:: Action item ::
Return each line of the records below that contains the word "image".

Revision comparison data
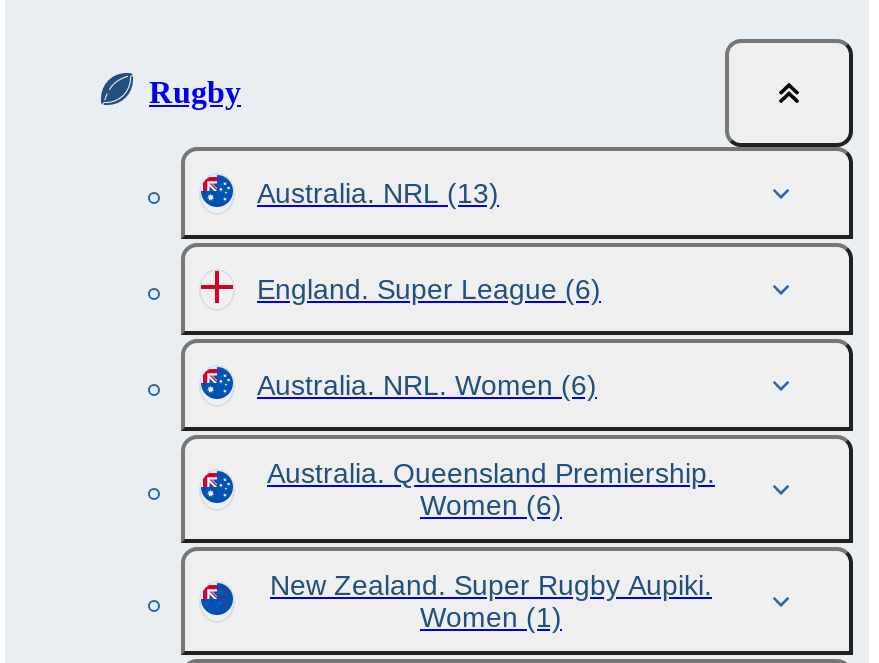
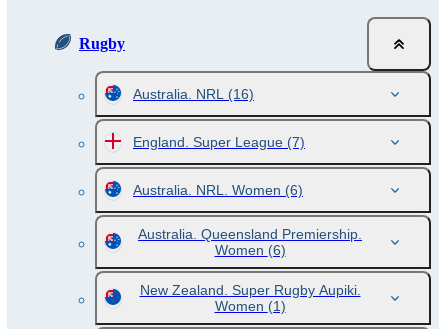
[257,177,499,209] Australia. NRL (13) -> [133,86,254,102] Australia. NRL (16)
[257,273,601,305] England. Super League (6) -> [133,134,305,150] England. Super League (7)

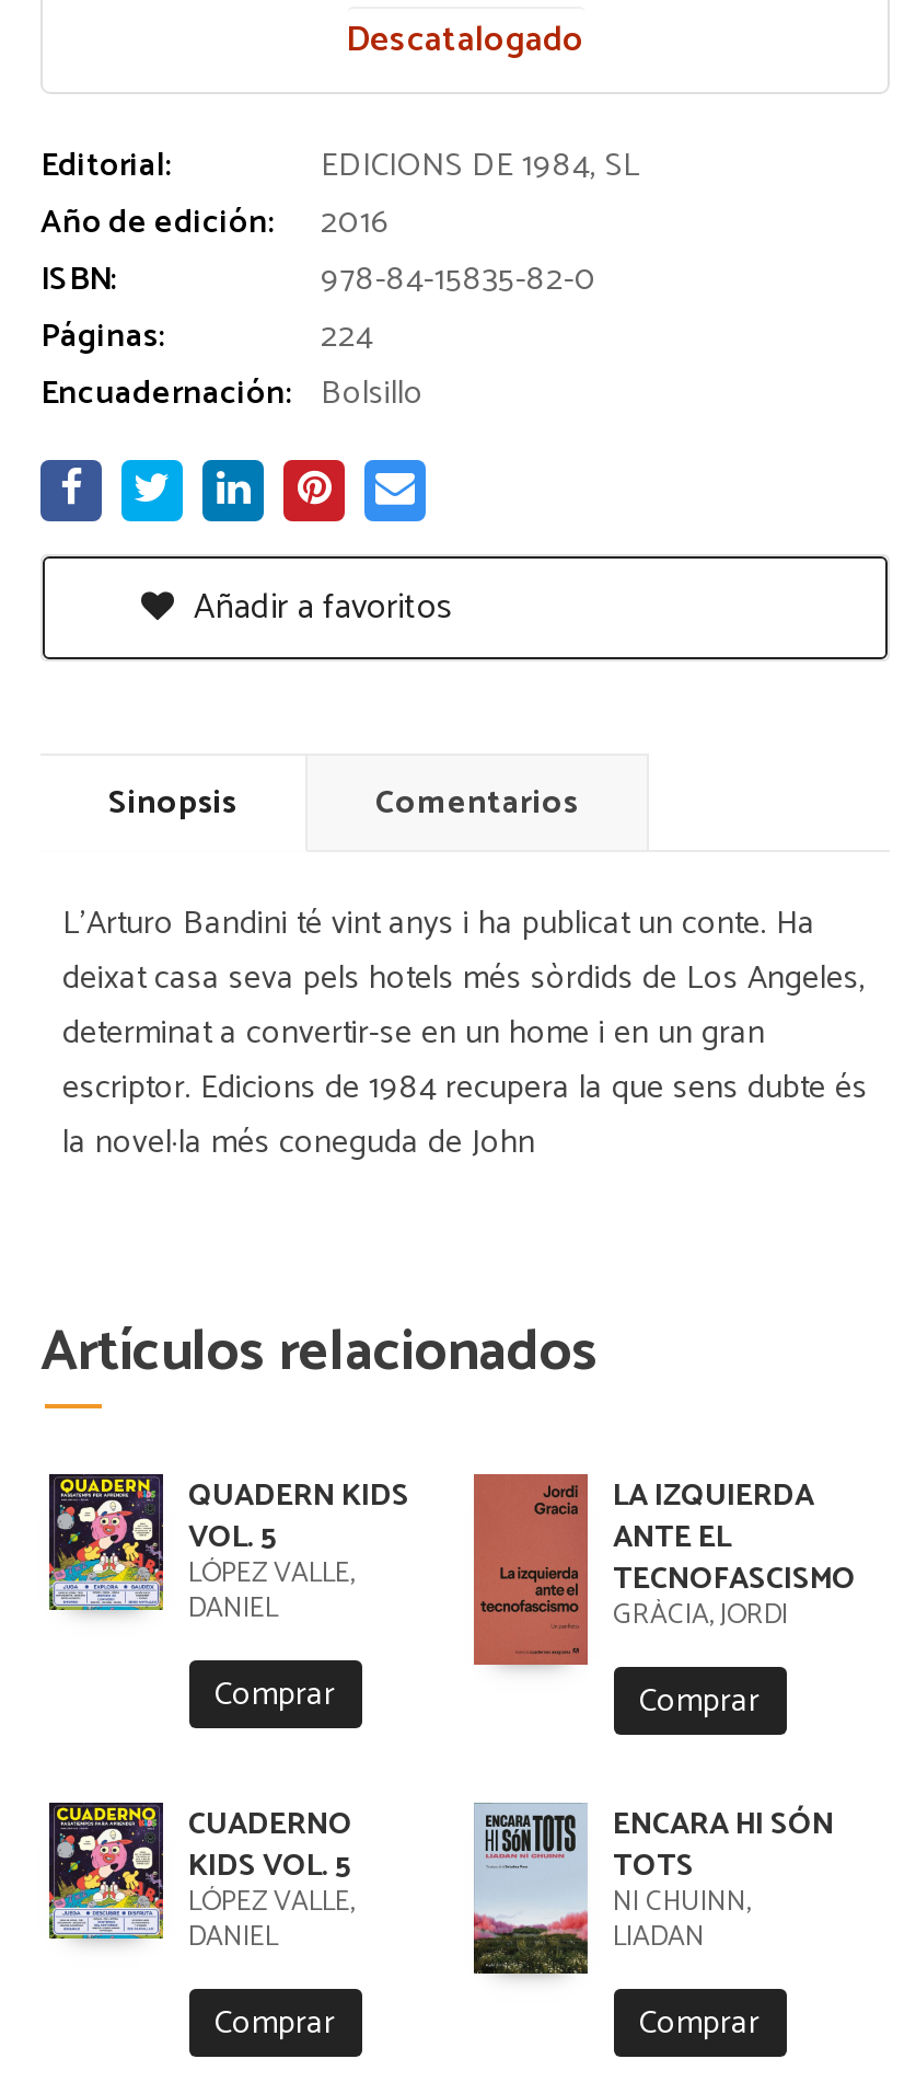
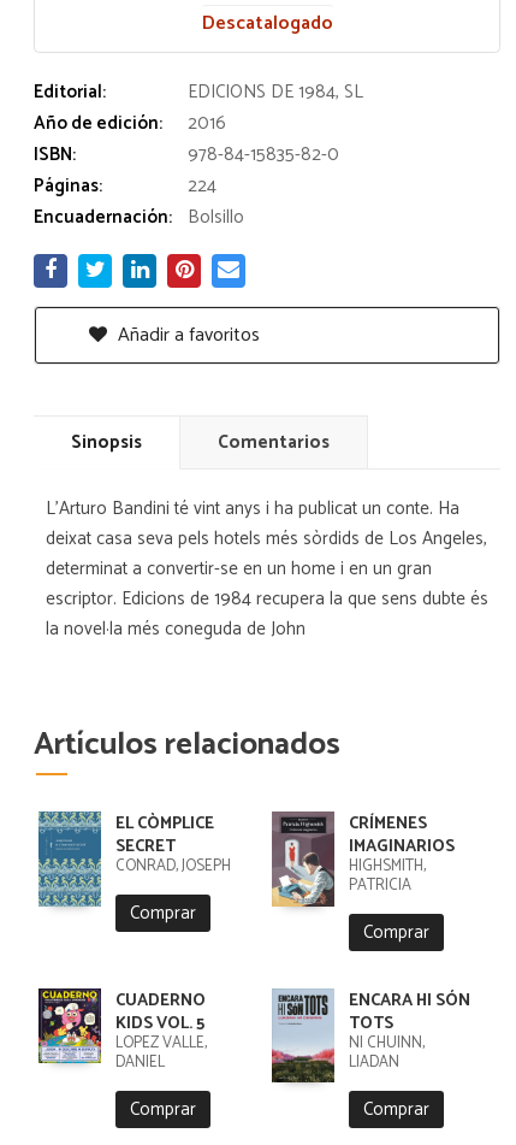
[47,1472,409,1649] [image] | QUADERN KIDS | VOL. 5 | LÓPEZ VALLE, | DANIEL -> [37,810,230,909] [image] | EL CÒMPLICE | SECRET | CONRAD, JOSEPH
[474,1472,856,1669] [image] | LA IZQUIERDA | ANTE EL | TECNOFASCISMO | GRÀCIA, JORDI -> [271,810,454,909] [image] | CRÍMENES | IMAGINARIOS | HIGHSMITH, | PATRICIA

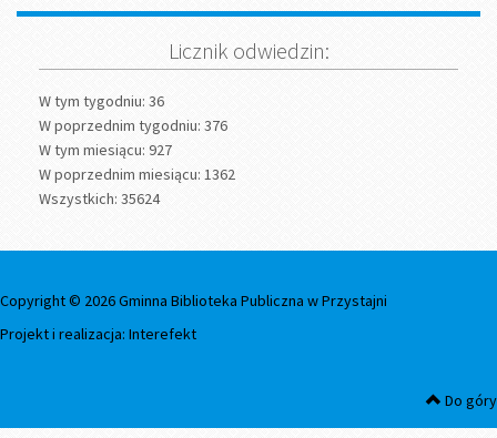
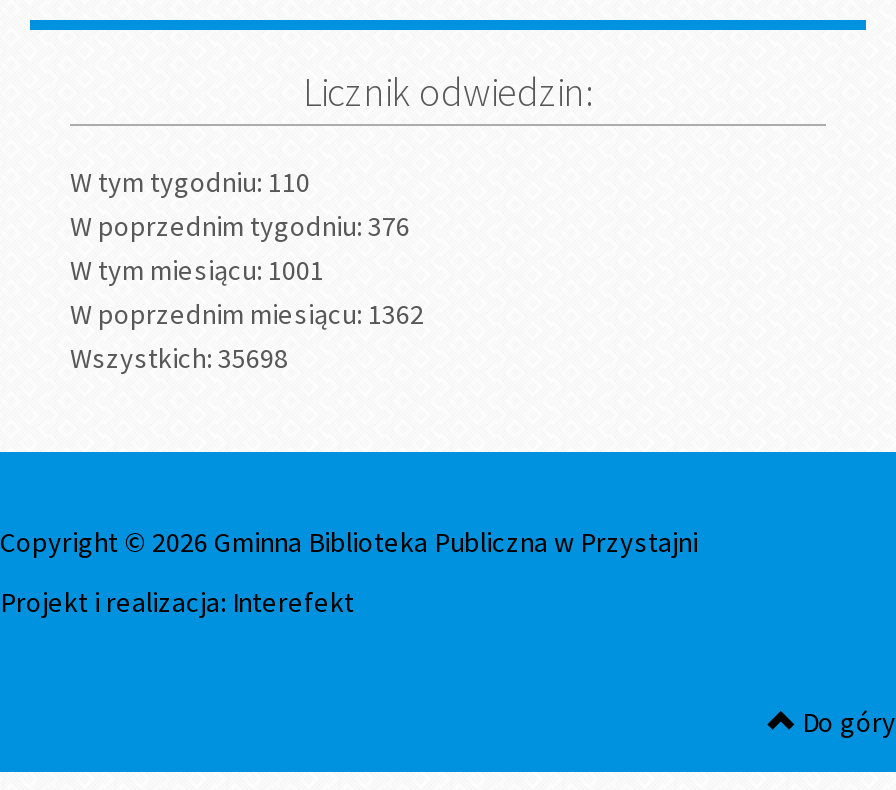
[39,91,164,111] W tym tygodniu: 36 -> [70,164,310,200] W tym tygodniu: 110
[39,140,172,160] W tym miesiącu: 927 -> [70,252,324,288] W tym miesiącu: 1001
[39,188,160,208] Wszystkich: 35624 -> [70,340,288,376] Wszystkich: 35698

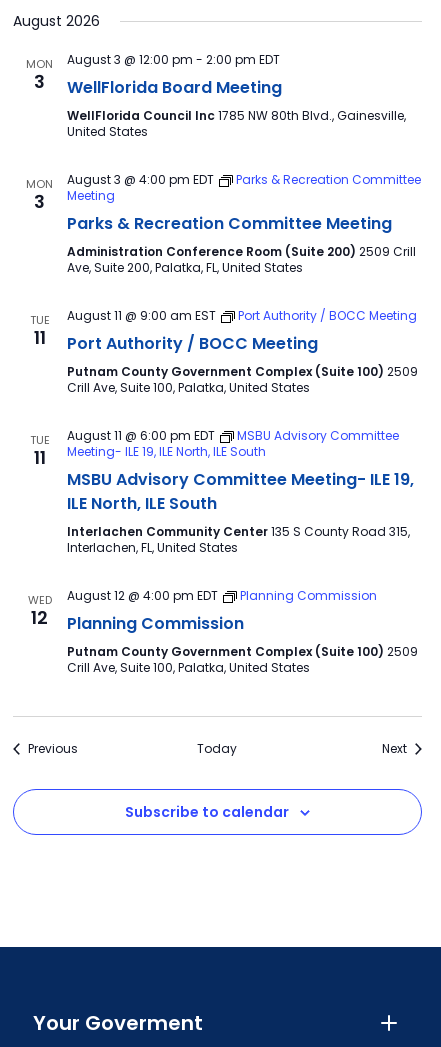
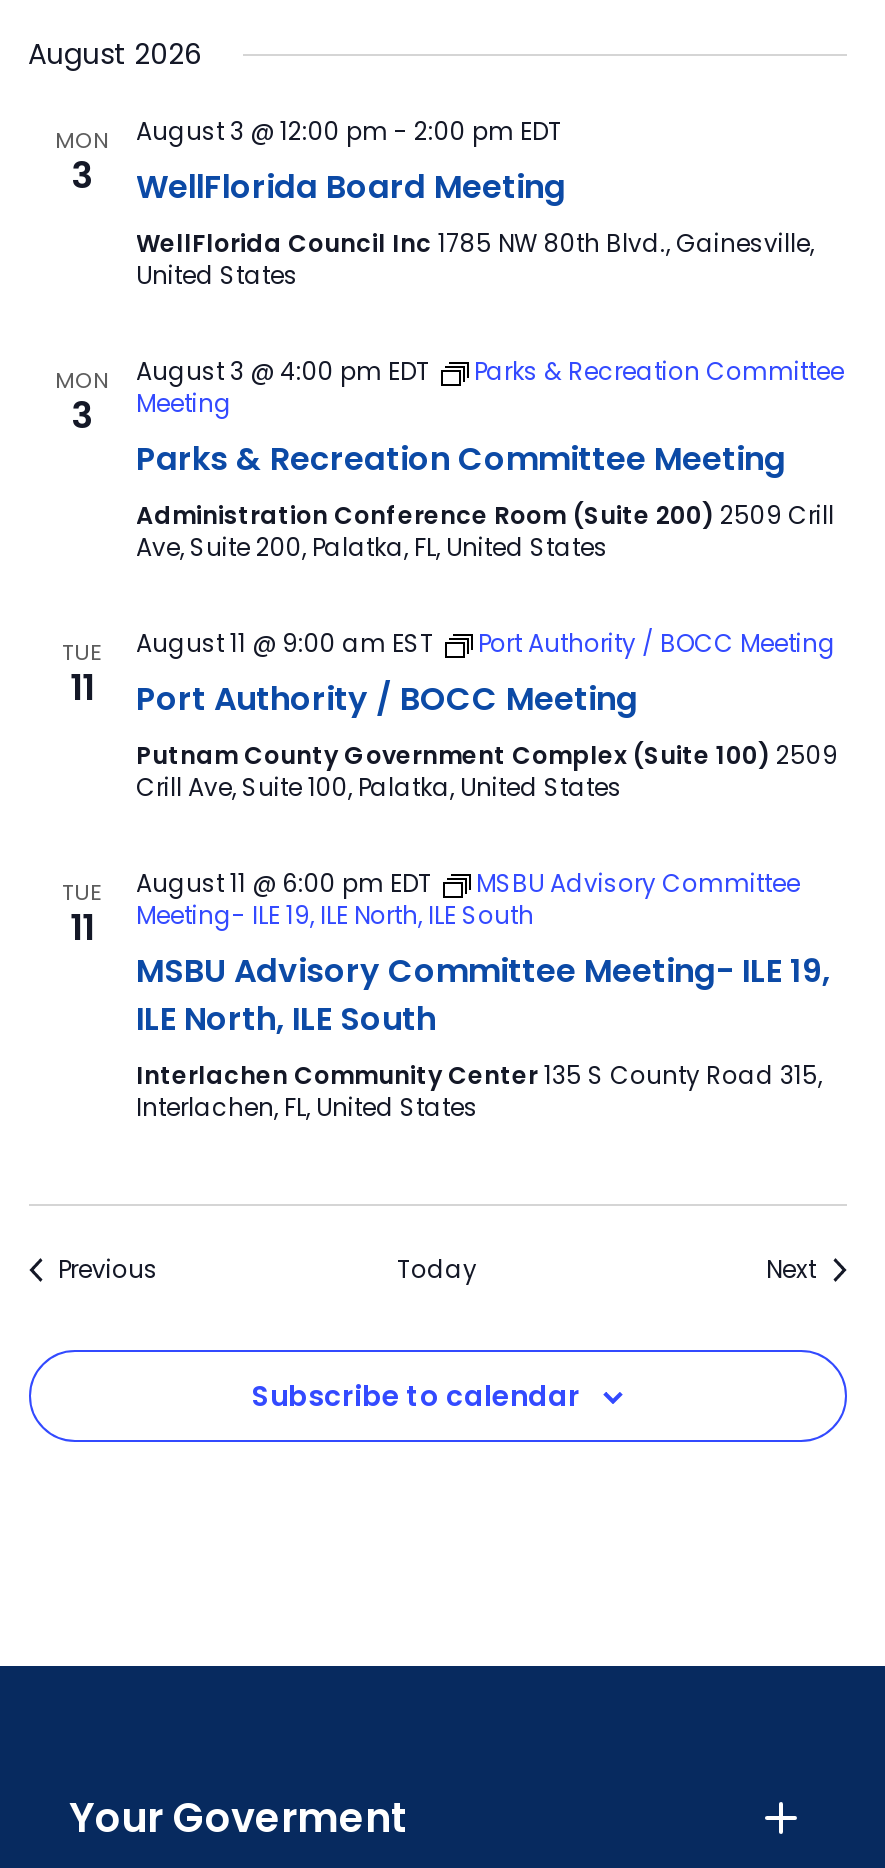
[28,592,52,630] WED | 12 -> none
[66,587,418,676] August 12 @ 4:00 pm EDT | Planning Commission | Planning Commission | Putnam County Government Complex (Suite 100) 2509 | Crill Ave, Suite 100, Palatka, United States -> none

:: Answer to this task ::
[47,1472,409,1649] [image] | QUADERN KIDS | VOL. 5 | LÓPEZ VALLE, | DANIEL -> [37,810,230,909] [image] | EL CÒMPLICE | SECRET | CONRAD, JOSEPH
[474,1472,856,1669] [image] | LA IZQUIERDA | ANTE EL | TECNOFASCISMO | GRÀCIA, JORDI -> [271,810,454,909] [image] | CRÍMENES | IMAGINARIOS | HIGHSMITH, | PATRICIA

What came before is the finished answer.